__Problem description__.
Reproduce the data below in full. Nothing should differ from the original.

━━━ Material for the task ━━━

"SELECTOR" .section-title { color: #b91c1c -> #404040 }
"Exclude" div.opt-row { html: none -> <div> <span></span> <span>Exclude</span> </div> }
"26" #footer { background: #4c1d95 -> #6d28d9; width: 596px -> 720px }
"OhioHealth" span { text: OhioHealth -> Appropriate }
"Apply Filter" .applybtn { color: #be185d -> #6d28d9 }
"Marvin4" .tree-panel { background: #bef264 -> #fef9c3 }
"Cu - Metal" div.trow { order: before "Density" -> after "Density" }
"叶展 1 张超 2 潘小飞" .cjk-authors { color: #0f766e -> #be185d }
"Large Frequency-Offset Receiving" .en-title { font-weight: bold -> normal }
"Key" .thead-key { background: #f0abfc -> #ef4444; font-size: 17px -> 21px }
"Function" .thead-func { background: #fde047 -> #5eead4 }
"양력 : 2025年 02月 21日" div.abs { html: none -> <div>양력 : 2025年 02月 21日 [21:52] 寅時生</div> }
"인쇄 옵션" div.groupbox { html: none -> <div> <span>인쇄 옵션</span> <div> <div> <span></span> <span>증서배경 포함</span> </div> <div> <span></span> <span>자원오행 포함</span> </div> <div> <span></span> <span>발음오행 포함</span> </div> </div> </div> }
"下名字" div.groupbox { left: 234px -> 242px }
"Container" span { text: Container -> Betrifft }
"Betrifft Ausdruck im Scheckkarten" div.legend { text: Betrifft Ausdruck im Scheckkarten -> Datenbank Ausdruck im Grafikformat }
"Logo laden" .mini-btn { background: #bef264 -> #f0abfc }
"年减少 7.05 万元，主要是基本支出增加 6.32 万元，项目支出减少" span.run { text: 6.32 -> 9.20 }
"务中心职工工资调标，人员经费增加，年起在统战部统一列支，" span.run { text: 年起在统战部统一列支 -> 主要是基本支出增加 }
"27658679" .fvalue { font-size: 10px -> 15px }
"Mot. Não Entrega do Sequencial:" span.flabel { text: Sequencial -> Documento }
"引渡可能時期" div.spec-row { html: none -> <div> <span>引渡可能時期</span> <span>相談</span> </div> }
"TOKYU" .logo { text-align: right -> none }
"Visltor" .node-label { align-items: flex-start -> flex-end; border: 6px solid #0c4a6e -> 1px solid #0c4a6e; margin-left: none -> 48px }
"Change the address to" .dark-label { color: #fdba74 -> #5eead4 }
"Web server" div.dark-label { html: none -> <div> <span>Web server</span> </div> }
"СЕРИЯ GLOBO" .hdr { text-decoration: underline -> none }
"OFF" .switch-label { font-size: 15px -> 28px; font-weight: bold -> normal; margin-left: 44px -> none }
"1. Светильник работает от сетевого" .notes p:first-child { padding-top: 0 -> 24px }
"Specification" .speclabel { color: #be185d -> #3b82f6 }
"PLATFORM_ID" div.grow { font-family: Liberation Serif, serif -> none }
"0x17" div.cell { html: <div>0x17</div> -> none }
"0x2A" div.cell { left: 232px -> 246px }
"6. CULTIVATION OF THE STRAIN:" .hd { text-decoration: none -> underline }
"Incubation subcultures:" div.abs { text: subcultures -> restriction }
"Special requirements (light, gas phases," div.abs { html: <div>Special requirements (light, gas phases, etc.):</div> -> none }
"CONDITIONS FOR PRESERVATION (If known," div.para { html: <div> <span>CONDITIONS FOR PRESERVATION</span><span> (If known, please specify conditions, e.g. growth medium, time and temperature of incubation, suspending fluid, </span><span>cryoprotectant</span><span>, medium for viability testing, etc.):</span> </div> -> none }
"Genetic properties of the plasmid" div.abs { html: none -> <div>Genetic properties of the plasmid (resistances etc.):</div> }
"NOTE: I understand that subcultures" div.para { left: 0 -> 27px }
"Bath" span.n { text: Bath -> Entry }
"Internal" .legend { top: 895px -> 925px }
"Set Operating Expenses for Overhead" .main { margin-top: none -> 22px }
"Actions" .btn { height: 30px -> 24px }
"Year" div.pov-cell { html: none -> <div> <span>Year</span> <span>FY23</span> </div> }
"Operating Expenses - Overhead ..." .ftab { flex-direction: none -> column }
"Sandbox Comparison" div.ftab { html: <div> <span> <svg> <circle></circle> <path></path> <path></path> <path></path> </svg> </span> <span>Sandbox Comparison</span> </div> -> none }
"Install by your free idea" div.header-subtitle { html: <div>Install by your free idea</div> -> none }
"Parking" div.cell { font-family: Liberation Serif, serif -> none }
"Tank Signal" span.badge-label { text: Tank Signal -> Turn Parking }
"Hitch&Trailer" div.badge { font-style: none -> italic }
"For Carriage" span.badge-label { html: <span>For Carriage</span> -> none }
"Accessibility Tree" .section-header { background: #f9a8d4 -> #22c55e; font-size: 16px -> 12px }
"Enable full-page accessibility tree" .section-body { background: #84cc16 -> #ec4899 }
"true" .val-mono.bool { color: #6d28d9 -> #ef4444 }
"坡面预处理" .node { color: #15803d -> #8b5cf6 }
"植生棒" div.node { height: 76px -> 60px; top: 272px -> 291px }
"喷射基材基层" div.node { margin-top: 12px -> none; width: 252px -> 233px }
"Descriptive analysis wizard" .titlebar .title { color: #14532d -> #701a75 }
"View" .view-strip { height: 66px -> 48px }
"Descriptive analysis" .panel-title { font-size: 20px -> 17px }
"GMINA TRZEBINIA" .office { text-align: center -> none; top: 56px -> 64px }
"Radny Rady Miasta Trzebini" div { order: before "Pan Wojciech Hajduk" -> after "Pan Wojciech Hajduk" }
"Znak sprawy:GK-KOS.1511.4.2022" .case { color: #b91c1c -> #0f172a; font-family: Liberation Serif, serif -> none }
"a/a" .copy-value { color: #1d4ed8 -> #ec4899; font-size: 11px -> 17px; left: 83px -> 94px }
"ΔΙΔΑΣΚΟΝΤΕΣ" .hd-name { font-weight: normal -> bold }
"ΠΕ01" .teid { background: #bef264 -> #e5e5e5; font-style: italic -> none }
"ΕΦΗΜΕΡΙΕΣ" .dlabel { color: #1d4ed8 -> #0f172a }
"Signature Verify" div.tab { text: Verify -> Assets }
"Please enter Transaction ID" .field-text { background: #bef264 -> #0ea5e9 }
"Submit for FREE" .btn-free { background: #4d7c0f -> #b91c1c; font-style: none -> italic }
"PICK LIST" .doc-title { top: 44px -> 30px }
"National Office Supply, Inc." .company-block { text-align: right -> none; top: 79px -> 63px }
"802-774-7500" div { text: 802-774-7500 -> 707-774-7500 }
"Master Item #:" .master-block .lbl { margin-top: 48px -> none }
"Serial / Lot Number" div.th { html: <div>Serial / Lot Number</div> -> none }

━━━

__Response to the task__.
"SELECTOR" .section-title { color: #b91c1c -> #404040 }
"Exclude" div.opt-row { html: none -> <div> <span></span> <span>Exclude</span> </div> }
"26" #footer { background: #4c1d95 -> #6d28d9; width: 596px -> 720px }
"OhioHealth" span { text: OhioHealth -> Appropriate }
"Apply Filter" .applybtn { color: #be185d -> #6d28d9 }
"Marvin4" .tree-panel { background: #bef264 -> #fef9c3 }
"Cu - Metal" div.trow { order: before "Density" -> after "Density" }
"叶展 1 张超 2 潘小飞" .cjk-authors { color: #0f766e -> #be185d }
"Large Frequency-Offset Receiving" .en-title { font-weight: bold -> normal }
"Key" .thead-key { background: #f0abfc -> #ef4444; font-size: 17px -> 21px }
"Function" .thead-func { background: #fde047 -> #5eead4 }
"양력 : 2025年 02月 21日" div.abs { html: none -> <div>양력 : 2025年 02月 21日 [21:52] 寅時生</div> }
"인쇄 옵션" div.groupbox { html: none -> <div> <span>인쇄 옵션</span> <div> <div> <span></span> <span>증서배경 포함</span> </div> <div> <span></span> <span>자원오행 포함</span> </div> <div> <span></span> <span>발음오행 포함</span> </div> </div> </div> }
"下名字" div.groupbox { left: 234px -> 242px }
"Container" span { text: Container -> Betrifft }
"Betrifft Ausdruck im Scheckkarten" div.legend { text: Betrifft Ausdruck im Scheckkarten -> Datenbank Ausdruck im Grafikformat }
"Logo laden" .mini-btn { background: #bef264 -> #f0abfc }
"年减少 7.05 万元，主要是基本支出增加 6.32 万元，项目支出减少" span.run { text: 6.32 -> 9.20 }
"务中心职工工资调标，人员经费增加，年起在统战部统一列支，" span.run { text: 年起在统战部统一列支 -> 主要是基本支出增加 }
"27658679" .fvalue { font-size: 10px -> 15px }
"Mot. Não Entrega do Sequencial:" span.flabel { text: Sequencial -> Documento }
"引渡可能時期" div.spec-row { html: none -> <div> <span>引渡可能時期</span> <span>相談</span> </div> }
"TOKYU" .logo { text-align: right -> none }
"Visltor" .node-label { align-items: flex-start -> flex-end; border: 6px solid #0c4a6e -> 1px solid #0c4a6e; margin-left: none -> 48px }
"Change the address to" .dark-label { color: #fdba74 -> #5eead4 }
"Web server" div.dark-label { html: none -> <div> <span>Web server</span> </div> }
"СЕРИЯ GLOBO" .hdr { text-decoration: underline -> none }
"OFF" .switch-label { font-size: 15px -> 28px; font-weight: bold -> normal; margin-left: 44px -> none }
"1. Светильник работает от сетевого" .notes p:first-child { padding-top: 0 -> 24px }
"Specification" .speclabel { color: #be185d -> #3b82f6 }
"PLATFORM_ID" div.grow { font-family: Liberation Serif, serif -> none }
"0x17" div.cell { html: <div>0x17</div> -> none }
"0x2A" div.cell { left: 232px -> 246px }
"6. CULTIVATION OF THE STRAIN:" .hd { text-decoration: none -> underline }
"Incubation subcultures:" div.abs { text: subcultures -> restriction }
"Special requirements (light, gas phases," div.abs { html: <div>Special requirements (light, gas phases, etc.):</div> -> none }
"CONDITIONS FOR PRESERVATION (If known," div.para { html: <div> <span>CONDITIONS FOR PRESERVATION</span><span> (If known, please specify conditions, e.g. growth medium, time and temperature of incubation, suspending fluid, </span><span>cryoprotectant</span><span>, medium for viability testing, etc.):</span> </div> -> none }
"Genetic properties of the plasmid" div.abs { html: none -> <div>Genetic properties of the plasmid (resistances etc.):</div> }
"NOTE: I understand that subcultures" div.para { left: 0 -> 27px }
"Bath" span.n { text: Bath -> Entry }
"Internal" .legend { top: 895px -> 925px }
"Set Operating Expenses for Overhead" .main { margin-top: none -> 22px }
"Actions" .btn { height: 30px -> 24px }
"Year" div.pov-cell { html: none -> <div> <span>Year</span> <span>FY23</span> </div> }
"Operating Expenses - Overhead ..." .ftab { flex-direction: none -> column }
"Sandbox Comparison" div.ftab { html: <div> <span> <svg> <circle></circle> <path></path> <path></path> <path></path> </svg> </span> <span>Sandbox Comparison</span> </div> -> none }
"Install by your free idea" div.header-subtitle { html: <div>Install by your free idea</div> -> none }
"Parking" div.cell { font-family: Liberation Serif, serif -> none }
"Tank Signal" span.badge-label { text: Tank Signal -> Turn Parking }
"Hitch&Trailer" div.badge { font-style: none -> italic }
"For Carriage" span.badge-label { html: <span>For Carriage</span> -> none }
"Accessibility Tree" .section-header { background: #f9a8d4 -> #22c55e; font-size: 16px -> 12px }
"Enable full-page accessibility tree" .section-body { background: #84cc16 -> #ec4899 }
"true" .val-mono.bool { color: #6d28d9 -> #ef4444 }
"坡面预处理" .node { color: #15803d -> #8b5cf6 }
"植生棒" div.node { height: 76px -> 60px; top: 272px -> 291px }
"喷射基材基层" div.node { margin-top: 12px -> none; width: 252px -> 233px }
"Descriptive analysis wizard" .titlebar .title { color: #14532d -> #701a75 }
"View" .view-strip { height: 66px -> 48px }
"Descriptive analysis" .panel-title { font-size: 20px -> 17px }
"GMINA TRZEBINIA" .office { text-align: center -> none; top: 56px -> 64px }
"Radny Rady Miasta Trzebini" div { order: before "Pan Wojciech Hajduk" -> after "Pan Wojciech Hajduk" }
"Znak sprawy:GK-KOS.1511.4.2022" .case { color: #b91c1c -> #0f172a; font-family: Liberation Serif, serif -> none }
"a/a" .copy-value { color: #1d4ed8 -> #ec4899; font-size: 11px -> 17px; left: 83px -> 94px }
"ΔΙΔΑΣΚΟΝΤΕΣ" .hd-name { font-weight: normal -> bold }
"ΠΕ01" .teid { background: #bef264 -> #e5e5e5; font-style: italic -> none }
"ΕΦΗΜΕΡΙΕΣ" .dlabel { color: #1d4ed8 -> #0f172a }
"Signature Verify" div.tab { text: Verify -> Assets }
"Please enter Transaction ID" .field-text { background: #bef264 -> #0ea5e9 }
"Submit for FREE" .btn-free { background: #4d7c0f -> #b91c1c; font-style: none -> italic }
"PICK LIST" .doc-title { top: 44px -> 30px }
"National Office Supply, Inc." .company-block { text-align: right -> none; top: 79px -> 63px }
"802-774-7500" div { text: 802-774-7500 -> 707-774-7500 }
"Master Item #:" .master-block .lbl { margin-top: 48px -> none }
"Serial / Lot Number" div.th { html: <div>Serial / Lot Number</div> -> none }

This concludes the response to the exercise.